INSTRUCTIONS TO FOLLOW ▸
Once you reach the line with "color: #0f172a ->" below, copy each line exactly, stopping after the line with "margin-left: 28px ->", and skip any pictures.
[DATASET RECORDS — start]
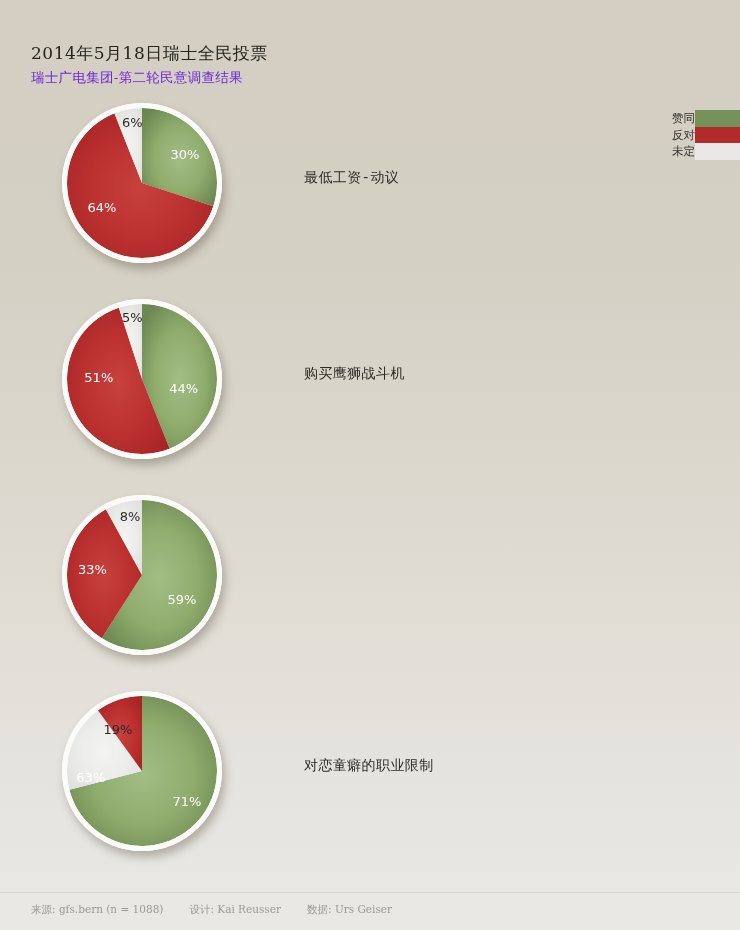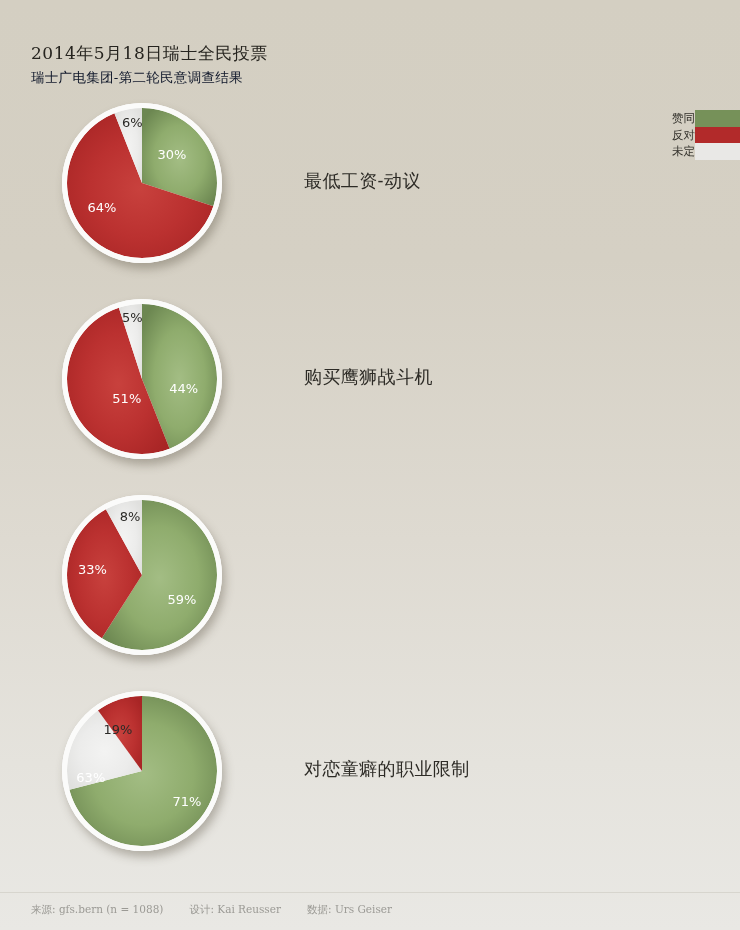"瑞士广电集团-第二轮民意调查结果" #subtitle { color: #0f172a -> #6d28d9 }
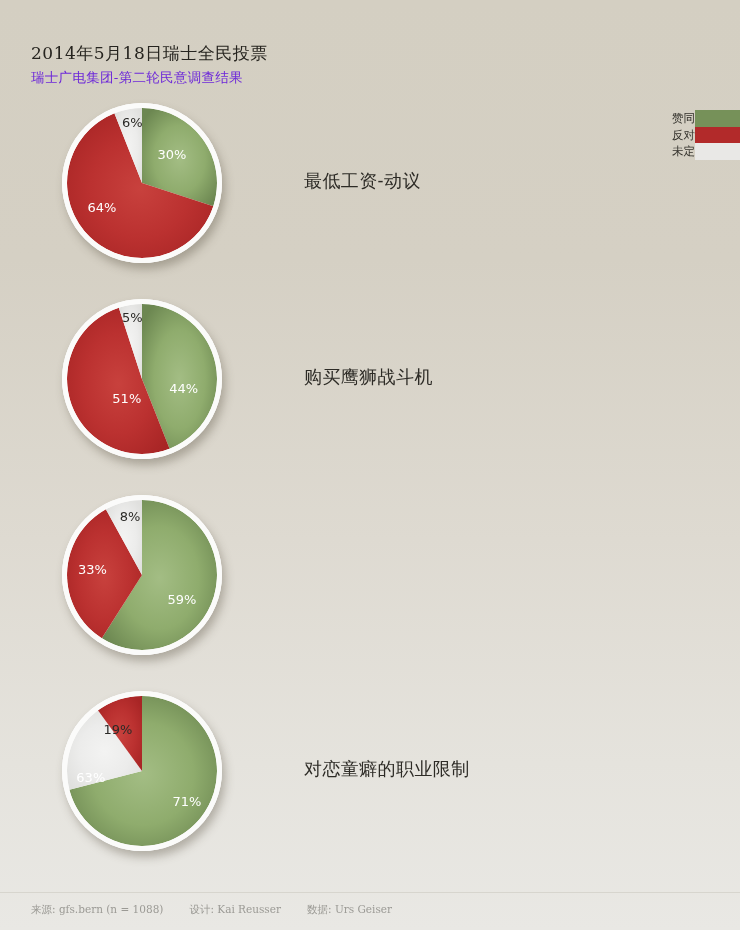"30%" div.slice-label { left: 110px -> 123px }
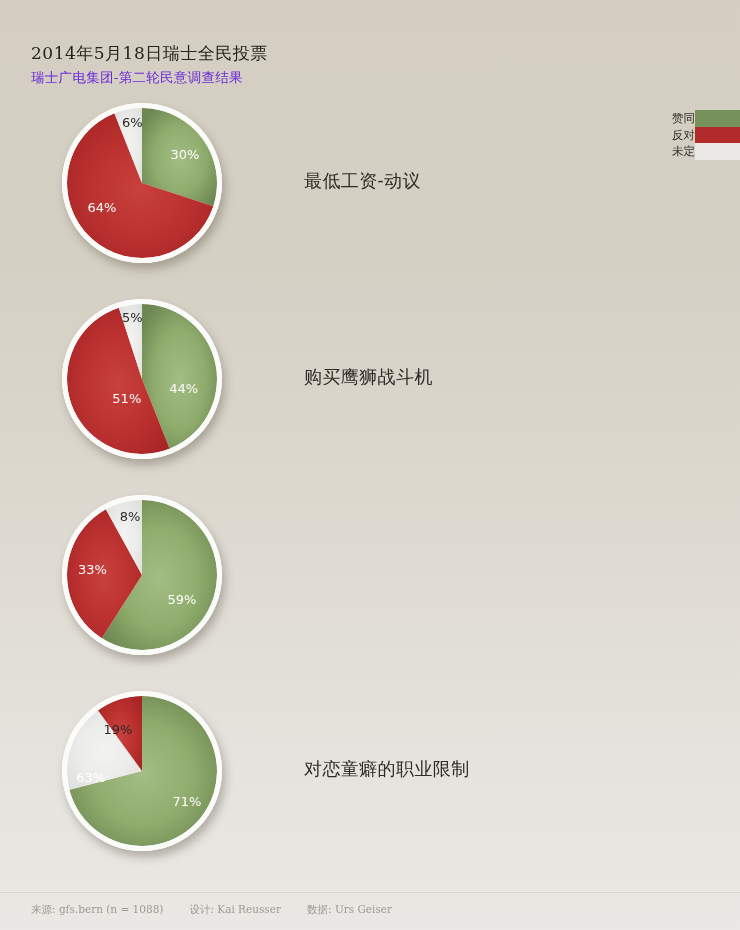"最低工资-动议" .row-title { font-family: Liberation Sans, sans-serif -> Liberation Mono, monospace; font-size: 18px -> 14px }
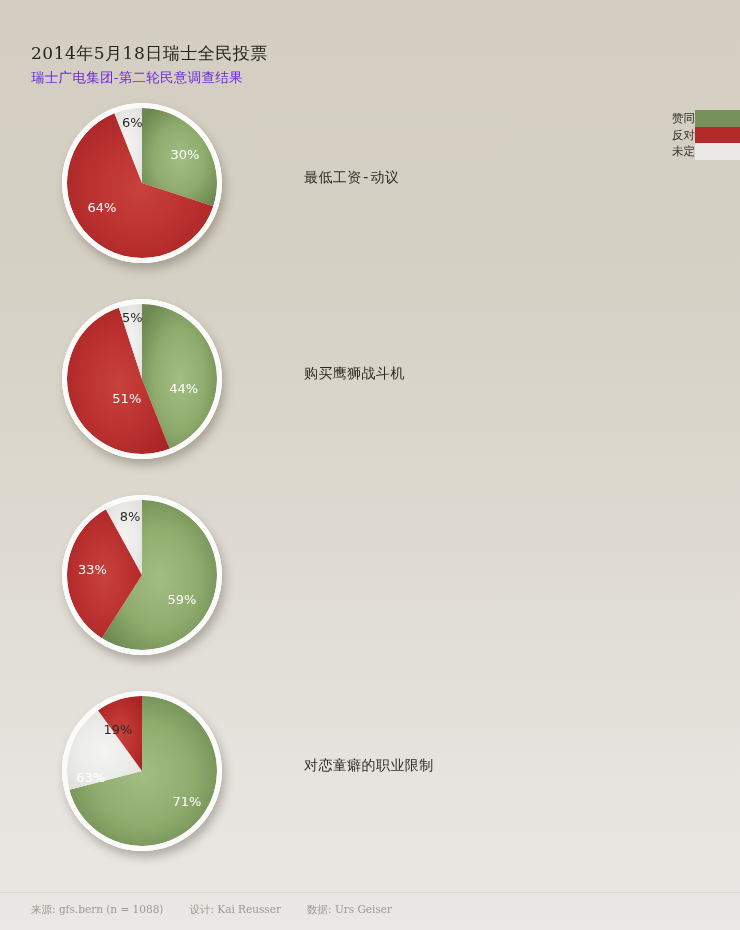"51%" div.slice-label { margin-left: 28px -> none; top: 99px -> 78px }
[DATASET RECORDS — finish]
[DATASET RECORDS — start]
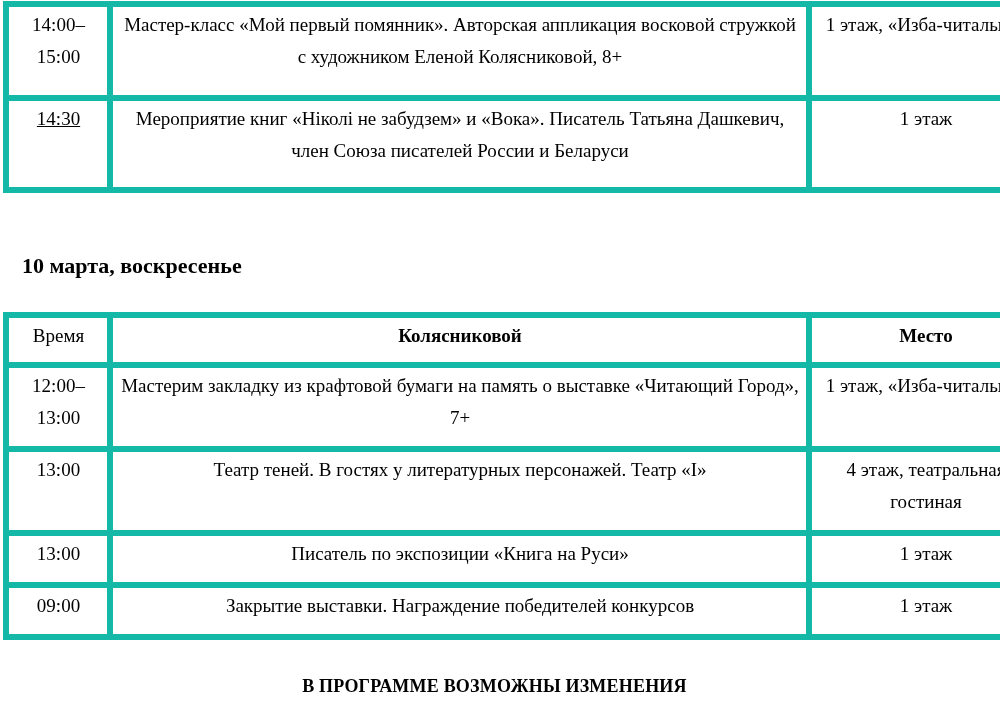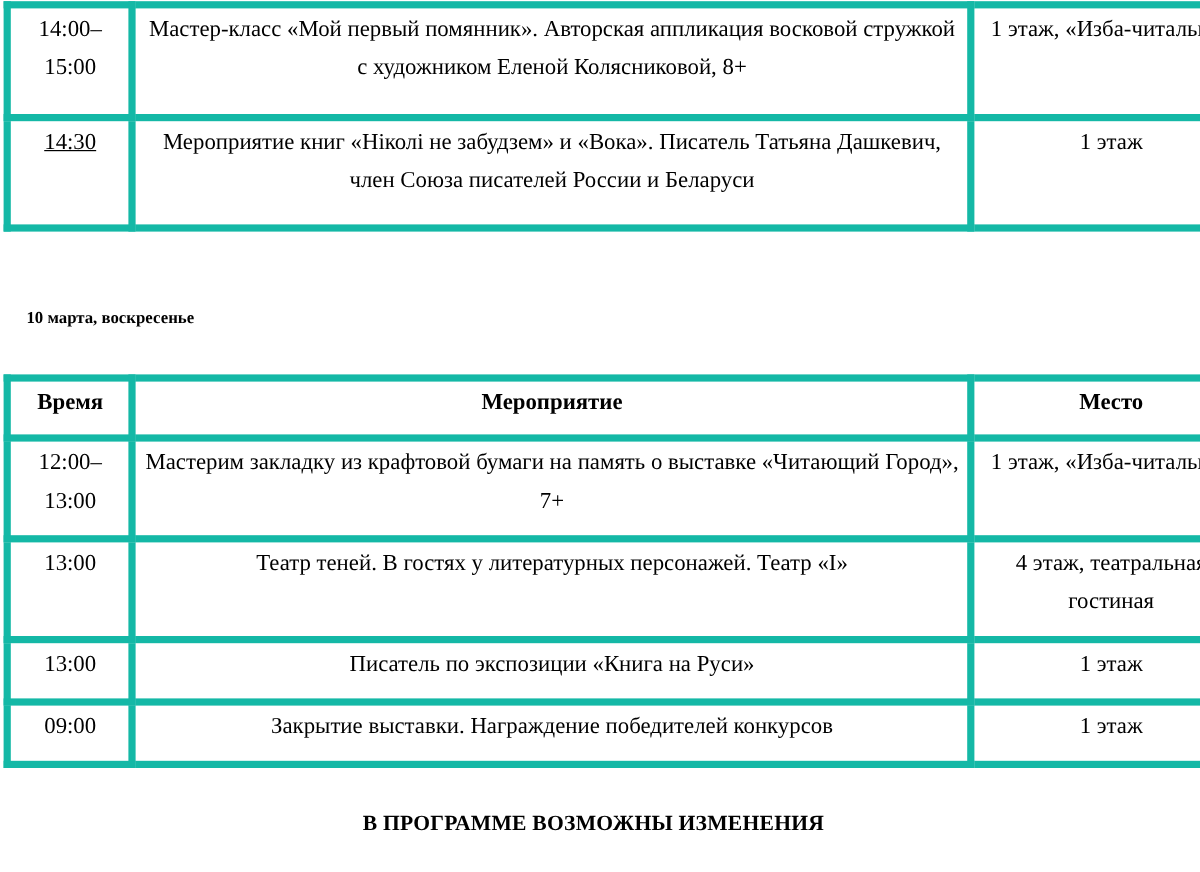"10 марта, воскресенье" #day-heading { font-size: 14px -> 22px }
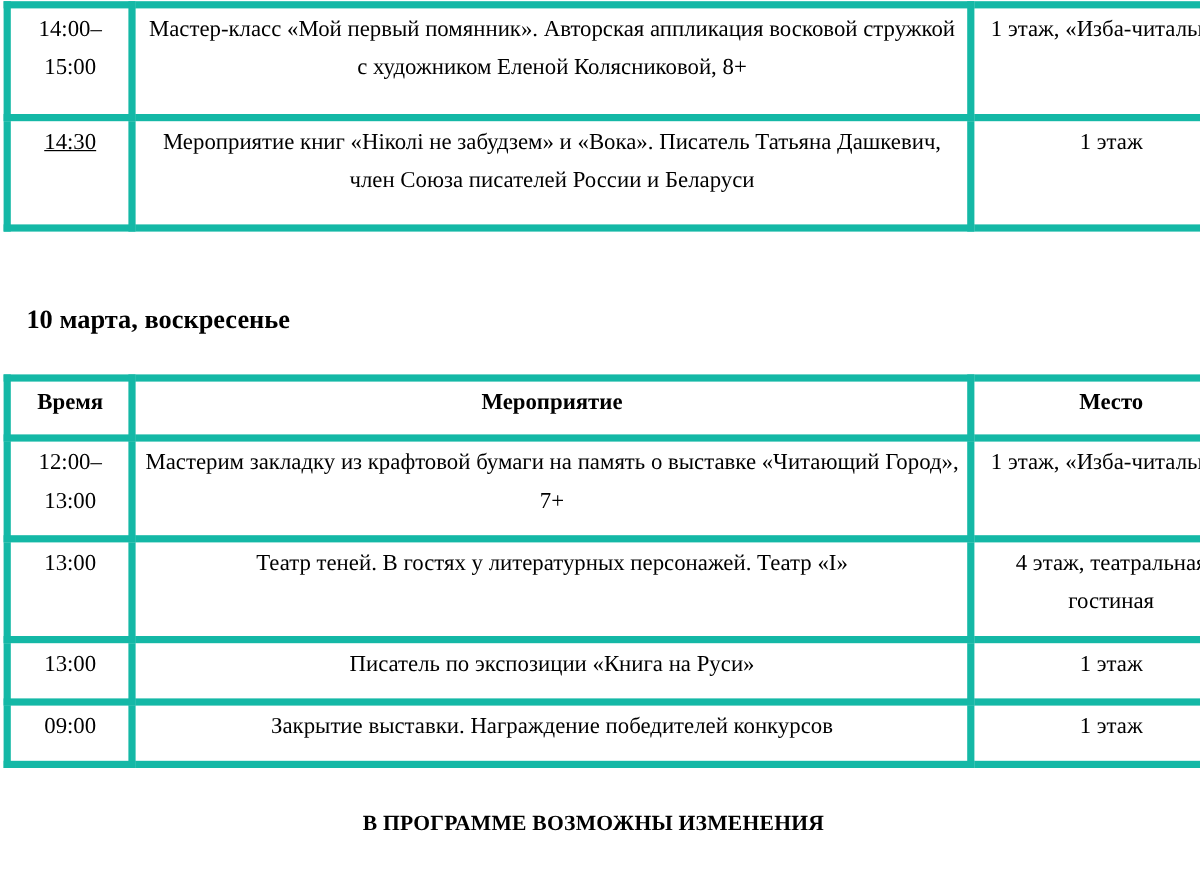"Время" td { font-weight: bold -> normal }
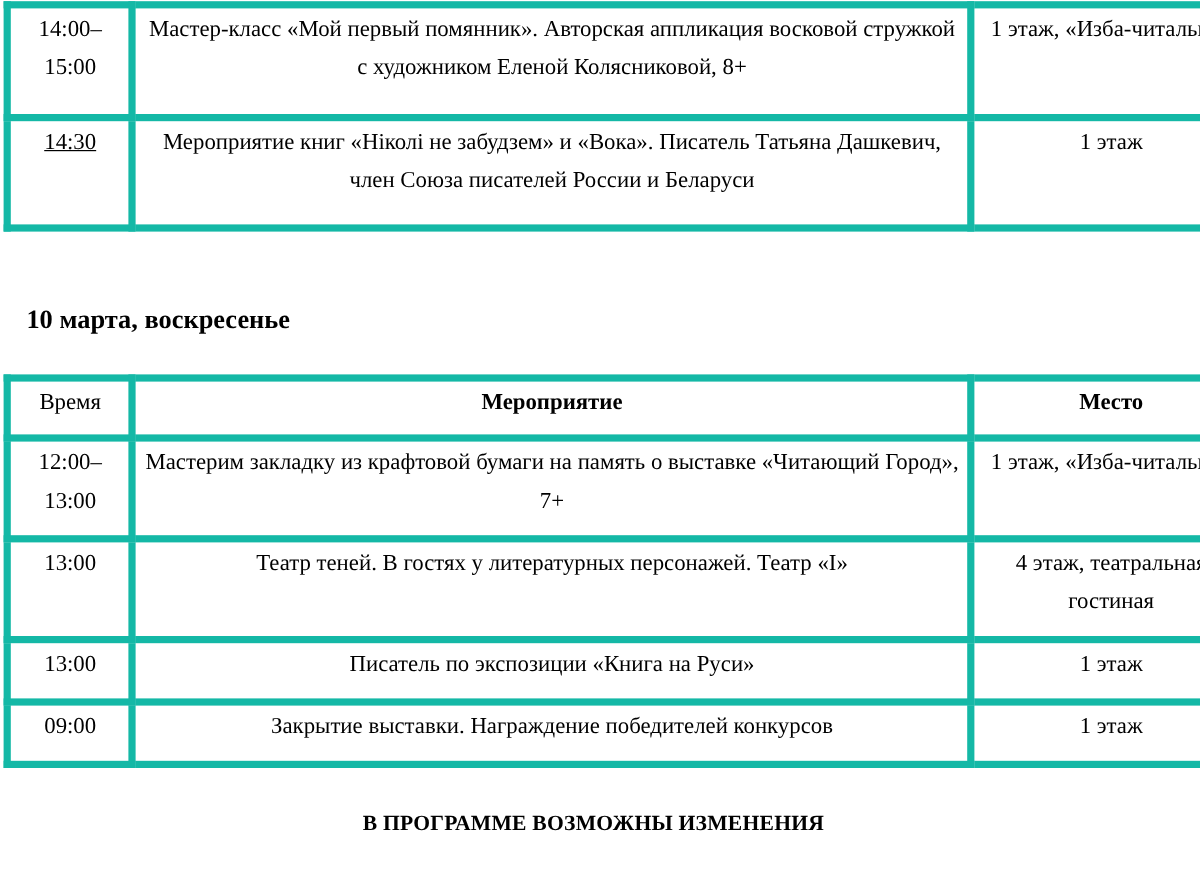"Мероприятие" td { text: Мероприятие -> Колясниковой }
[DATASET RECORDS — finish]
SOLUTION FOR THIS EXERCISE ▸
"瑞士广电集团-第二轮民意调查结果" #subtitle { color: #0f172a -> #6d28d9 }
"30%" div.slice-label { left: 110px -> 123px }
"最低工资-动议" .row-title { font-family: Liberation Sans, sans-serif -> Liberation Mono, monospace; font-size: 18px -> 14px }
"51%" div.slice-label { margin-left: 28px -> none; top: 99px -> 78px }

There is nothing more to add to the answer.